Tom Dienhart's answer:
I think Utah should be in the top 25. The move to the Pac-12 will be a step up in competition from the Mountain West, but I think the Utes are ready. Plus, I don't think the Pac-12 South Division is that tough. Utah will welcome new coordinator Norm Chow, an offensive icon who could take this inconsistent attack to another level and bring out the best in QB Jordan Wynn, who is coming off a shoulder injury. The defense always is stout. I have serious questions about Stanford. Is this really a top-10 team? I think not. Yes, I know that QB Andrew Luck is back. He will be the Heisman front-runner and face of college football. But the departure of Jim Harbaugh to the San Francisco 49ers is huge. He was a true cult of personality. Harbaugh brought mojo and swagger to the program, and new coach David Shaw lacks that aura and pizzazz. On top of that, Stanford must replace three starting offensive linemen and seven defensive starters.
David Fox's answer:
For the most notable omission, I'm picking BYU to return to top-25 status, where it finished for four consecutive seasons before 2010. The Cougars were in a transition year last season in the two most important areas -- quarterback and the coaching staff. Bronco Mendenhall has completed his staff overhaul, which began midseason when his defensive coordinator was let go. At quarterback, Jake Heaps was most impressive against lesser competition, especially against UTEP in the bowl game, but Heaps will be better as a sophomore and will start doing damage against more legitimate defenses. Meanwhile, it's tough not to be skeptical of Michigan State at No. 12, two spots higher than where the Spartans finished this past season after being dismantled by Alabama in the Capital One Bowl. They face two major losses in LB Greg Jones and offensive coordinator Don Treadwell, plus Ohio State is back on the schedule -- in Columbus, no less -- with other road trips to Nebraska and Iowa.
Mike Huguenin's answer:
I think Penn State is going to bounce back and be a top-25 team next season. Granted, the Nittany Lions don't have an established quarterback, but the pieces are in place elsewhere. The secondary should be the best in the Big Ten, and it will play behind what should be a solid defensive front seven. The receiving corps has potential, as do the tailbacks. The offensive line will be fine. That puts it all on the quarterbacks, and I don't think Penn State is going to have mediocre quarterback play two seasons in a row. As for a team that might be overrated, I'm far from sold on Michigan State. Everything broke right for the Spartans this past season. Last season's offensive line had three fifth-year seniors who started. The two best linebackers were seniors, as were two of the starters in the secondary. I don't think Michigan State is going to collapse. But I don't think there's any way it's going to win 11 games again; I think the Spartans are more along the lines of an eight-win team.
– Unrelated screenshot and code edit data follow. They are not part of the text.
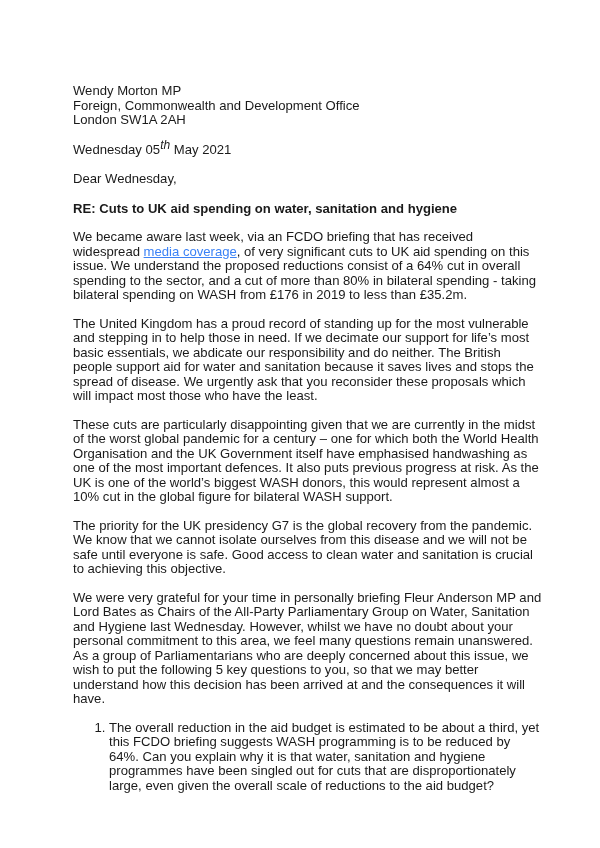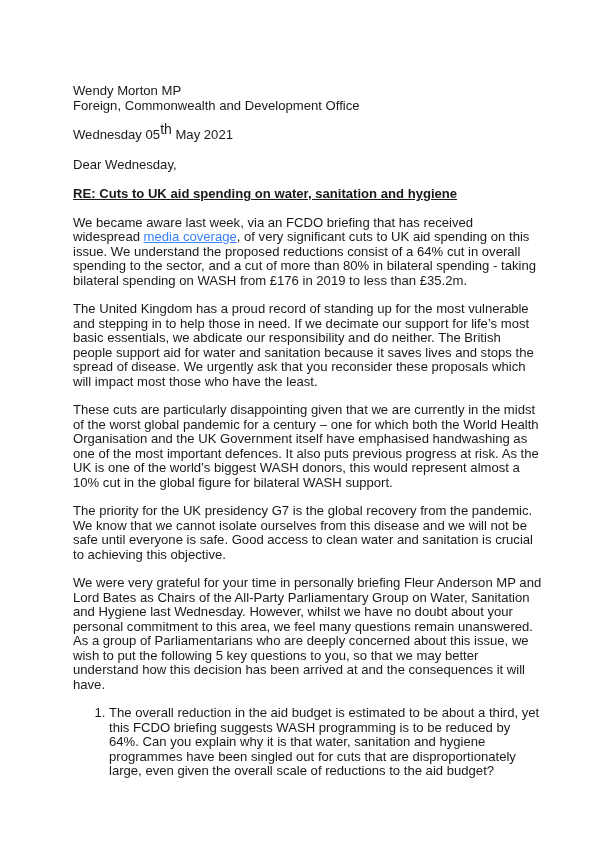"London SW1A 2AH" span.addr-line { html: none -> <span>London SW1A 2AH</span> }
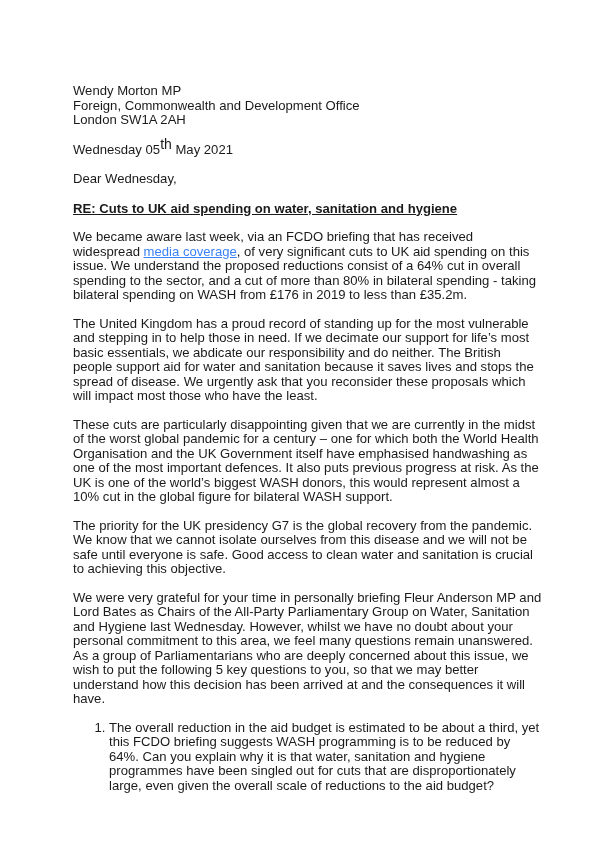"th" .date sup { font-size: 14px -> 12px; font-style: none -> italic }
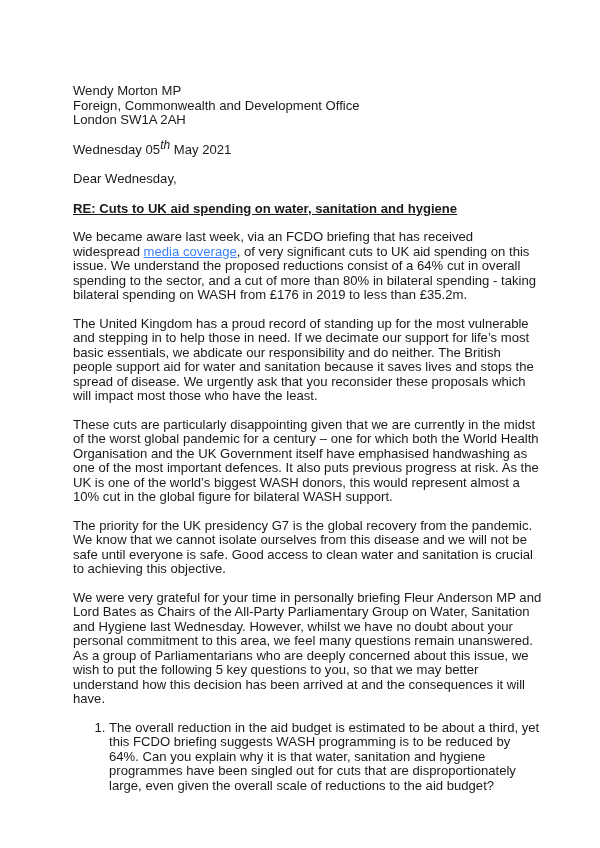"RE: Cuts to UK aid" .re { text-decoration: underline -> none }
I also have questions about Missouri, Texas, Florida, Georgia and Mississippi State, but not as many as I have about Michigan State.
Steve Megargee's answer:
I don't see any major oversights in the top 25, but you certainly could make a case that BYU deserved mention. BYU rebounded from a dreadful start to win five of its final six games last season. The Cougars have a promising young quarterback in Jake Heaps and one of the nation's top offensive tackles in Matt Reynolds. BYU coach Bronco Mendenhall has overhauled his coaching staff over the past 12 months, and the Cougars open the 2011 season with a grueling four-game stretch that includes trips to Ole Miss and Texas plus home games with Utah and UCF. But if the Cougars adapt to the new coaches and get through those first four games with at least a split, they have an excellent shot at cracking the national rankings by the end of the season. The ranked team that has the most question marks is Florida. Who is the Gators' quarterback? How much better will the offense get? Will there be any growing pains for new coach Will Muschamp? How effectively will new offensive coordinator Charlie Weis work with Muschamp? I wouldn't be completely surprised if Florida's a top-10 team. I also wouldn't be completely surprised if the Gators are 7-5 again.